*Description of the task*
In the material below, find each line holding the string "this" and copy it.

*Data for the task*
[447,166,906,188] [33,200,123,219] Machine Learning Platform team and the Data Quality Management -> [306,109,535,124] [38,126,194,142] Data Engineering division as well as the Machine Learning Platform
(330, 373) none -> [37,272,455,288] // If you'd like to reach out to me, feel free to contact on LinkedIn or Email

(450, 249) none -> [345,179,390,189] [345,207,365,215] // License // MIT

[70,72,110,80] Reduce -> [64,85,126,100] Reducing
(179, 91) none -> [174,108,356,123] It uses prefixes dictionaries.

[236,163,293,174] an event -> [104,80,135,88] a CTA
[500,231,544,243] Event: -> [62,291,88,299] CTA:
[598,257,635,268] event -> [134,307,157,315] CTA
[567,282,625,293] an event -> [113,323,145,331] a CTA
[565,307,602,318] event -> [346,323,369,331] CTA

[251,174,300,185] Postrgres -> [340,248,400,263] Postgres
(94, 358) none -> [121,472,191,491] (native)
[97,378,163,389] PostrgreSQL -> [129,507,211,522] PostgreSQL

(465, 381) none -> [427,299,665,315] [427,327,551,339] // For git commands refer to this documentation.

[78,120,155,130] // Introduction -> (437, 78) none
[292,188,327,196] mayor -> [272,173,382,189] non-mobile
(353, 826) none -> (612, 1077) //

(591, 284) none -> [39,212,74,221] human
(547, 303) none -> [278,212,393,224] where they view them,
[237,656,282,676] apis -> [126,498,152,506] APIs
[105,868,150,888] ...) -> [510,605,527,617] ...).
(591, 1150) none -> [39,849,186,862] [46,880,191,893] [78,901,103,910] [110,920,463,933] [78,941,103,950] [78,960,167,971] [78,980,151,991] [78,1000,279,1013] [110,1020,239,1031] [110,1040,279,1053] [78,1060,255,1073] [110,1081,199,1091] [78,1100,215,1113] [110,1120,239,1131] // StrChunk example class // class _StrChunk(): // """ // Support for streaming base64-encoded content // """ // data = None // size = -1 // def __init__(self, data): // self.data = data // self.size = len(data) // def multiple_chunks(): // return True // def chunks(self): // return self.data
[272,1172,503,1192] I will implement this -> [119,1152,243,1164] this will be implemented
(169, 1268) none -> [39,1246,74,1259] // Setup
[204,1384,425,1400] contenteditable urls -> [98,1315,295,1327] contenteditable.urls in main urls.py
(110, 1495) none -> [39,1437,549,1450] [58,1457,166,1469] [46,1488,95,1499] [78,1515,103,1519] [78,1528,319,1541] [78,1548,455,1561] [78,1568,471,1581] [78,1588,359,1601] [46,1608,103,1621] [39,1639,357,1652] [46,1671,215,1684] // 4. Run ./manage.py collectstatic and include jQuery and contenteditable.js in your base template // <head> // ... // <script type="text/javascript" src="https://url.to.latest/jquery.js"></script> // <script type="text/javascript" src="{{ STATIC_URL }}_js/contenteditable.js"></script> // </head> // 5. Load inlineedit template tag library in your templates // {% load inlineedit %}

*Written reply*
(465, 381) none -> [427,299,665,315] [427,327,551,339] // For git commands refer to this documentation.
[272,1172,503,1192] I will implement this -> [119,1152,243,1164] this will be implemented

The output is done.